L’objectif est d’empêcher les produits fabriqués avec des processus de production moins coûteux mais plus sales de sous-coter les entreprises de l’UE qui doivent se conformer aux lois climatiques plus strictes du bloc et payer pour la pollution dans le cadre du système d’échange de quotas d’émission de l’UE. Les responsables de l’UE espèrent qu’il favorisera une décarbonation plus rapide dans les secteurs industriels du monde entier.

Dans l’UE, les fonderies émettent environ 6,8 kg de CO₂ pour chaque kilogramme d’aluminium, contre une moyenne mondiale de 16,1 kg de Co2 par kg, selon l’organisme professionnel European Aluminium.

Mais l’échappatoire risque de saper son objectif, disent ses détracteurs.

Ana Šerdoner, directrice principale de l’industrie et des systèmes énergétiques à l’ONG environnementale Bellona, ​​a déclaré que certains fabricants « pourraient utiliser [this loophole] de remanier un peu leurs exportations et de s’assurer que ces déchets sont refondus et vendus en Europe comme neutres en carbone ».

Les réclamations des producteurs européens d’aluminium viennent s’ajouter aux inquiétudes concernant l’absence de rabais pour les exportations contenant de l’aluminium importé qui avait été taxé, les produits finis tels que les voitures ou les canettes contenant de l’aluminium hautement polluant étant autorisés sans payer pour les émissions générées par la production de métal et la perte des quotas d’émission gratuits du secteur.
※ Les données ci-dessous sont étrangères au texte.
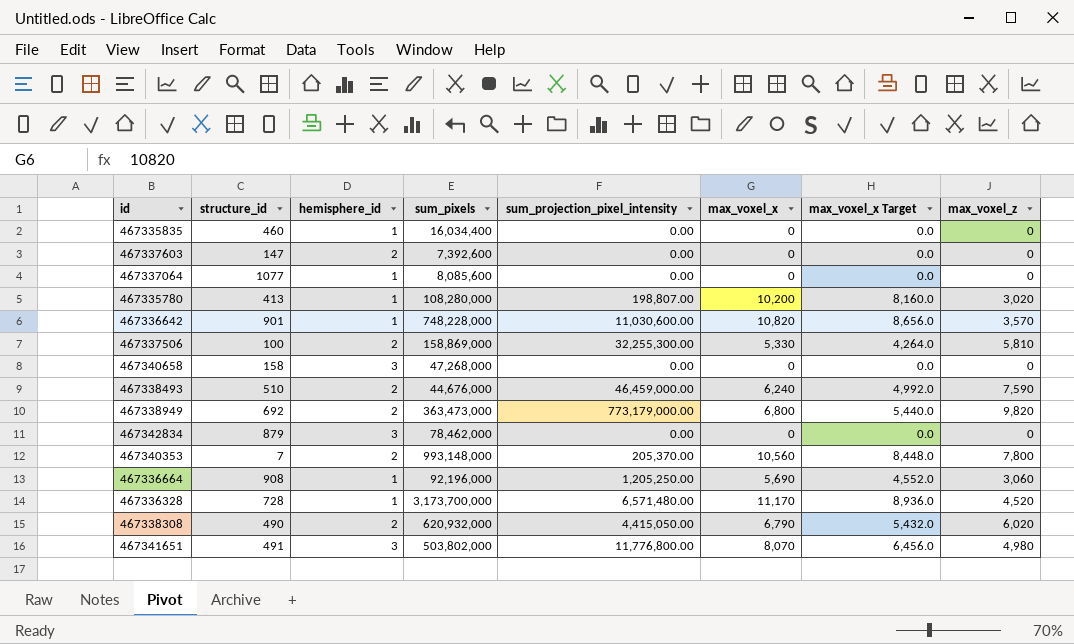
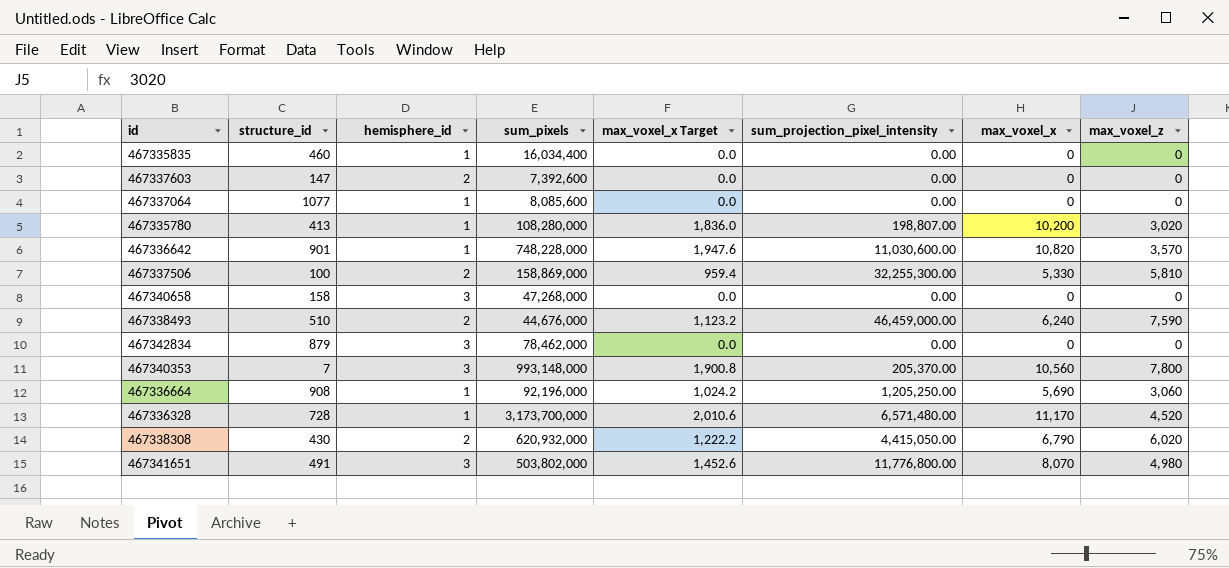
column max_voxel_x Target | formula: [max_voxel_x] * 0.8 -> [max_voxel_x] * 0.18
column max_voxel_x Target | position: 7 -> 5
row 467338949: 692 | 2 | 363,473,000 | 773,179,000.00 | 6,800 | 5,440.0 | 9,820 -> none
467340353 | hemisphere_id: 2 -> 3
467338308 | structure_id: 490 -> 430

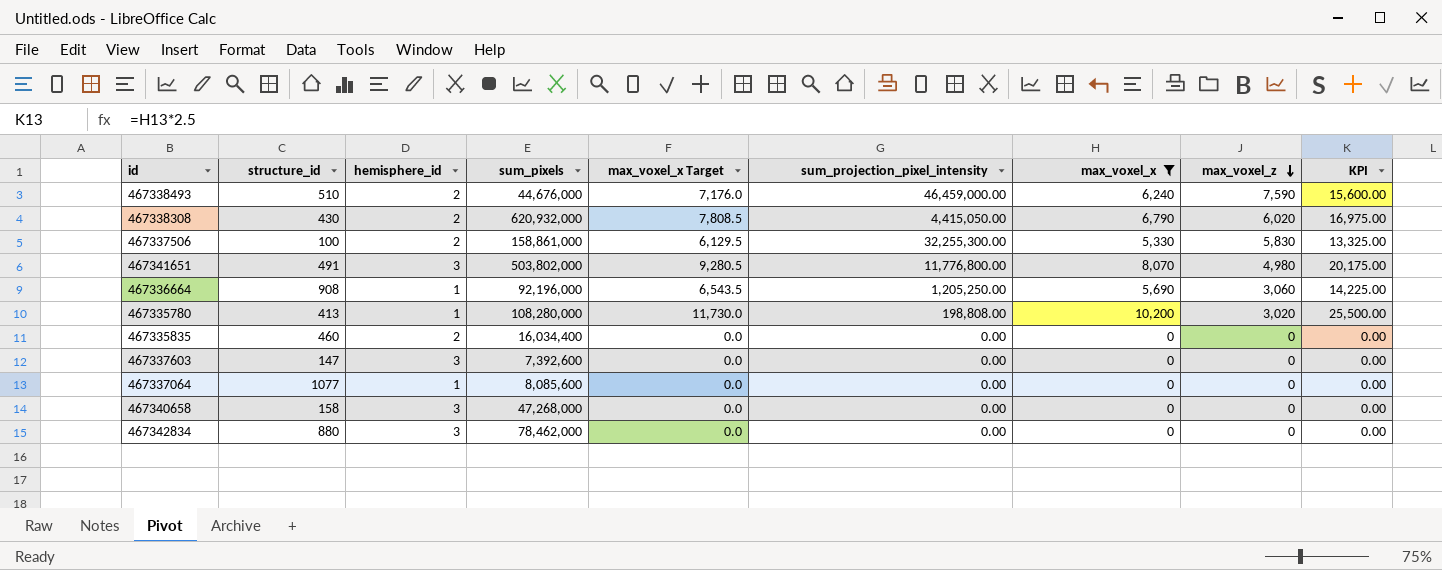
filter: none -> max_voxel_x <= 10,200
row order: none -> max_voxel_z descending
column max_voxel_x Target | formula: [max_voxel_x] * 0.18 -> [max_voxel_x] * 1.15
column KPI | formula: none -> [max_voxel_x] * 2.5
467337506 | sum_pixels: 158,869,000 -> 158,861,000
467337506 | max_voxel_z: 5,810 -> 5,830
467335780 | sum_projection_pixel_intensity: 198,807.00 -> 198,808.00
467335835 | hemisphere_id: 1 -> 2
467337603 | hemisphere_id: 2 -> 3
467342834 | structure_id: 879 -> 880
« Les détails et la conception actuelle suscitent plus d’inquiétudes que d’opportunités », a déclaré Volker Backs, responsable des affaires publiques chez Speira, une grande entreprise allemande de laminage et de recyclage d’aluminium, qui a mis en garde contre l’impact de CBAM sur la compétitivité de la fabrication en Europe.

Paul Voss, directeur d’European Aluminium, a déclaré que si les mesures étaient mal conçues, le secteur « serait tellement miné qu’il n’y aurait plus rien à décarboner et cela n’aiderait pas la planète ».
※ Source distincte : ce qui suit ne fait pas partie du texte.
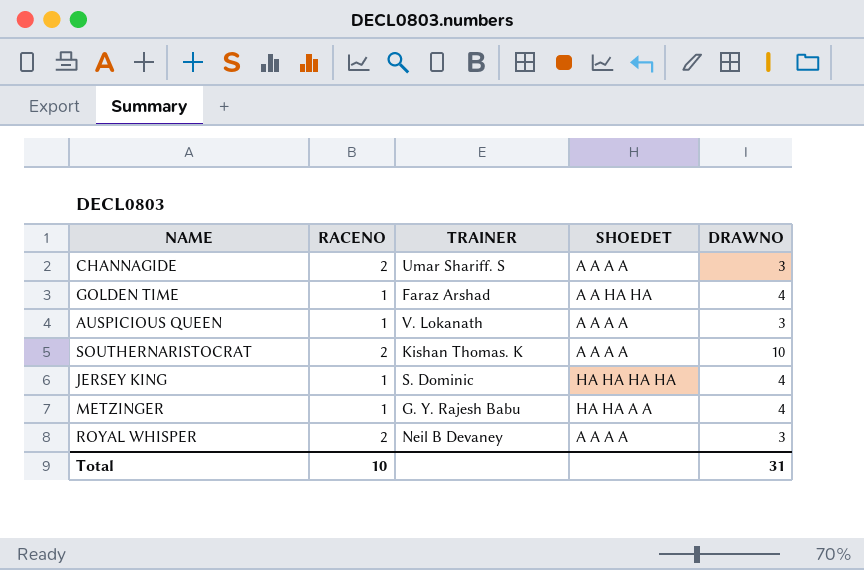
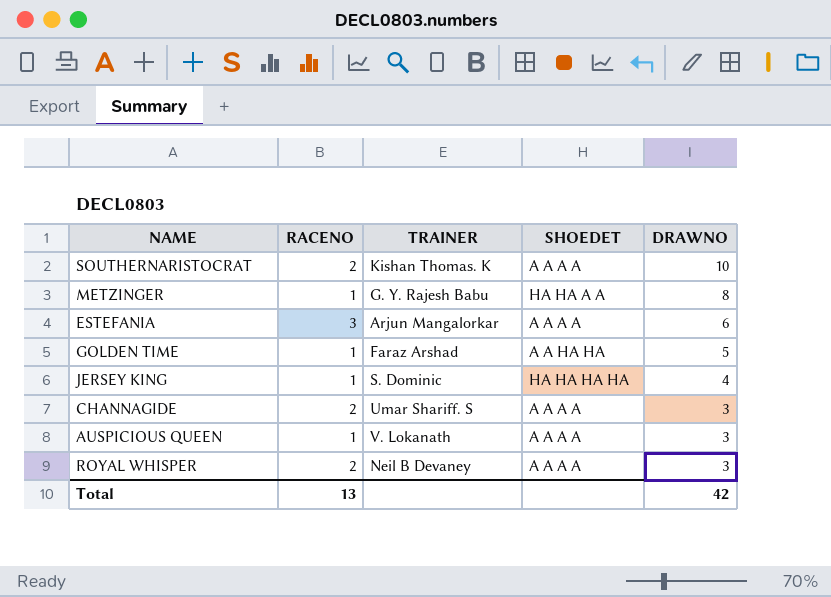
row order: none -> DRAWNO descending
METZINGER | DRAWNO: 4 -> 8
row ESTEFANIA: none -> 3 | Arjun Mangalorkar | A A A A | 6
GOLDEN TIME | DRAWNO: 4 -> 5
Total | RACENO: 10 -> 13
Total | DRAWNO: 31 -> 42

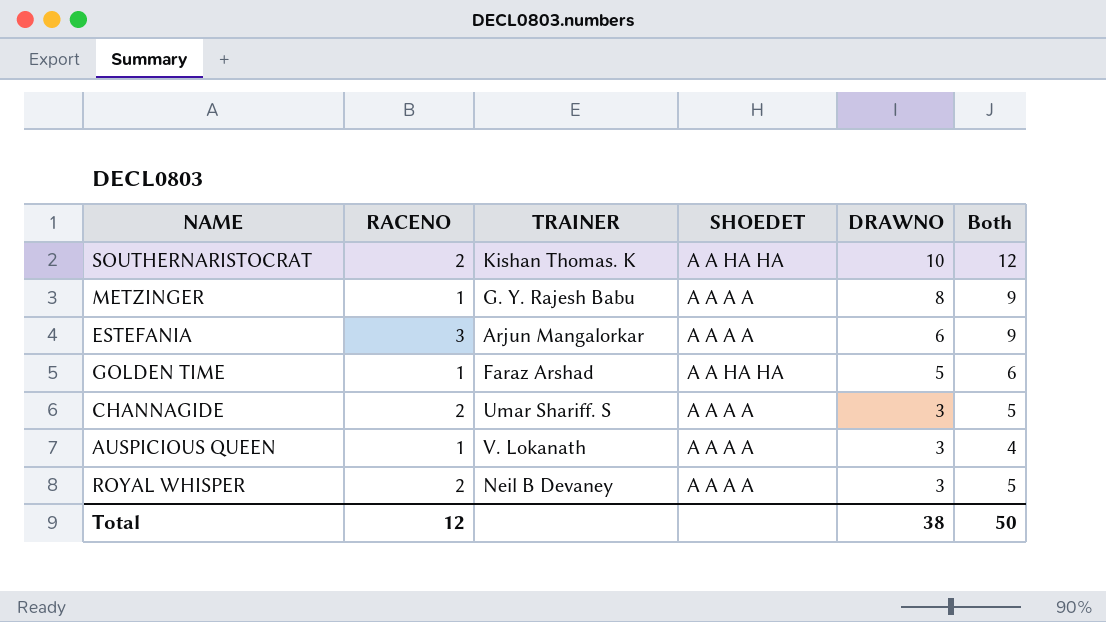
column Both | formula: none -> [RACENO] + [DRAWNO]
row JERSEY KING: 1 | S. Dominic | HA HA HA HA | 4 -> none
SOUTHERNARISTOCRAT | SHOEDET: A A A A -> A A HA HA
METZINGER | SHOEDET: HA HA A A -> A A A A
Total | RACENO: 13 -> 12
Total | DRAWNO: 42 -> 38

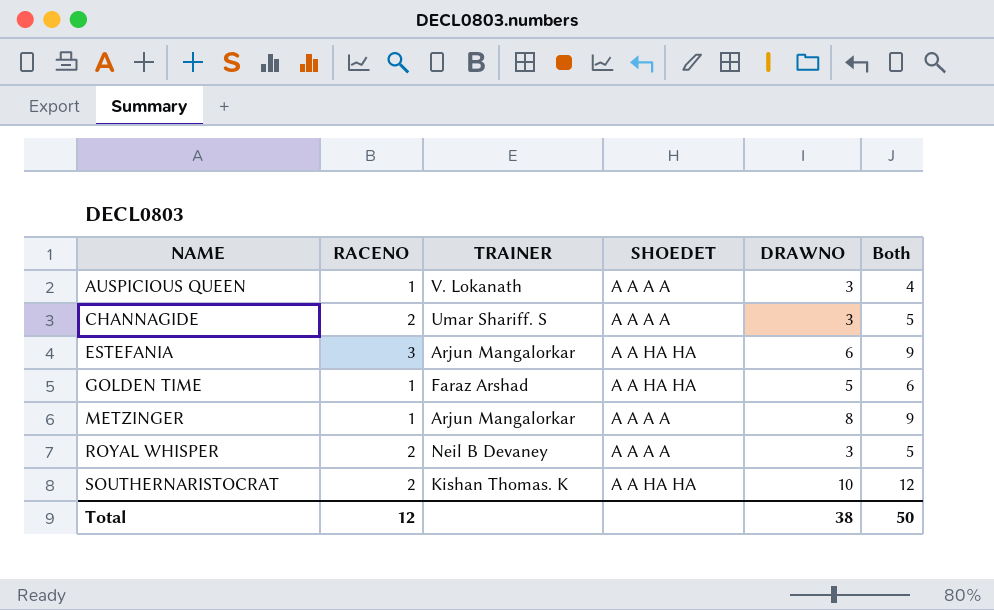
row order: DRAWNO descending -> NAME ascending
ESTEFANIA | SHOEDET: A A A A -> A A HA HA
METZINGER | TRAINER: G. Y. Rajesh Babu -> Arjun Mangalorkar

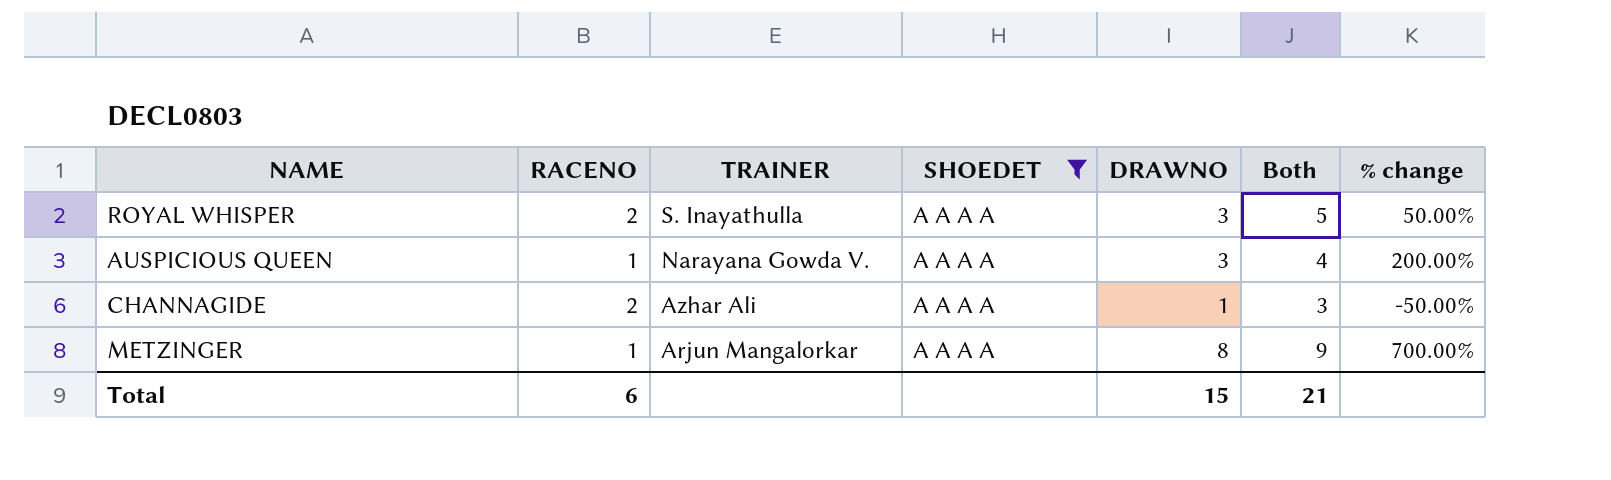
filter: none -> SHOEDET = A A A A
row order: NAME ascending -> TRAINER descending
column % change | formula: none -> ([DRAWNO] - [RACENO]) / [RACENO]
ROYAL WHISPER | TRAINER: Neil B Devaney -> S. Inayathulla
AUSPICIOUS QUEEN | TRAINER: V. Lokanath -> Narayana Gowda V.
CHANNAGIDE | TRAINER: Umar Shariff. S -> Azhar Ali
CHANNAGIDE | DRAWNO: 3 -> 1
CHANNAGIDE | Both: 5 -> 3
Total | RACENO: 12 -> 6
Total | DRAWNO: 38 -> 15
Total | Both: 50 -> 21

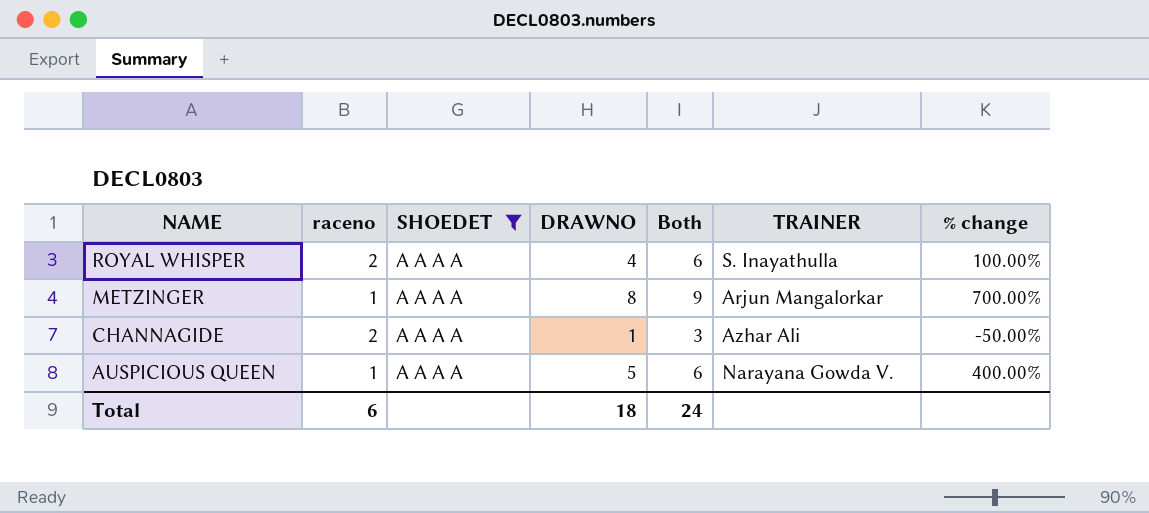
row order: TRAINER descending -> NAME descending
column name: RACENO -> raceno
column TRAINER | position: 3 -> 6
ROYAL WHISPER | DRAWNO: 3 -> 4
ROYAL WHISPER | Both: 5 -> 6
ROYAL WHISPER | % change: 50.00% -> 100.00%
AUSPICIOUS QUEEN | DRAWNO: 3 -> 5
AUSPICIOUS QUEEN | Both: 4 -> 6
AUSPICIOUS QUEEN | % change: 200.00% -> 400.00%
Total | DRAWNO: 15 -> 18
Total | Both: 21 -> 24

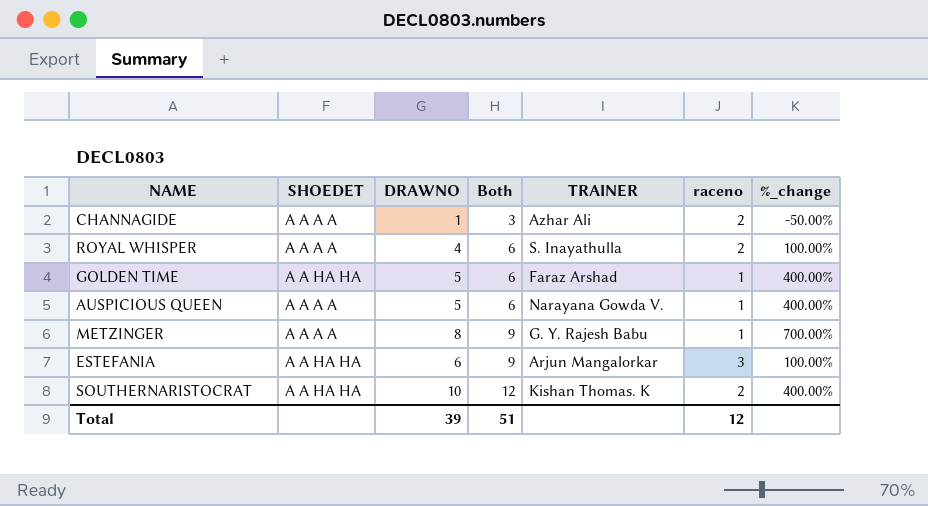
filter: SHOEDET = A A A A -> none
row order: NAME descending -> Both ascending
column raceno | position: 2 -> 6
column name: % change -> %_change
METZINGER | TRAINER: Arjun Mangalorkar -> G. Y. Rajesh Babu
Total | DRAWNO: 18 -> 39
Total | Both: 24 -> 51
Total | raceno: 6 -> 12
L’industrie européenne de l’aluminium a été ravagée par la hausse des coûts de l’énergie après l’invasion de l’Ukraine par la Russie, entraînant la fermeture d’environ la moitié de la capacité de fusion de l’UE.

Pour certains, l’opposition au CBAM est plus fondamentale. Nick Keramidas, directeur exécutif des affaires européennes chez le producteur grec d’aluminium Mytilineos Energy & Metals, a déclaré que les producteurs nationaux confrontés à la flambée des coûts avaient besoin de conditions de concurrence équitables.

« CBAM menace de paralyser la production européenne en l’empêchant de desservir le marché européen et mondial. Cela causerait en fait le problème qu’il cherche à résoudre en provoquant davantage de fuites de carbone », a-t-il déclaré.

La CBAM a été fortement contestée par des pays extérieurs à l’UE, qui affirment qu’elle punit les producteurs des pays moins développés qui dépendent économiquement des exportations vers le bloc.

La Commission européenne, qui consulte sur les derniers détails de CBAM jusqu’au 11 juillet, a refusé de commenter.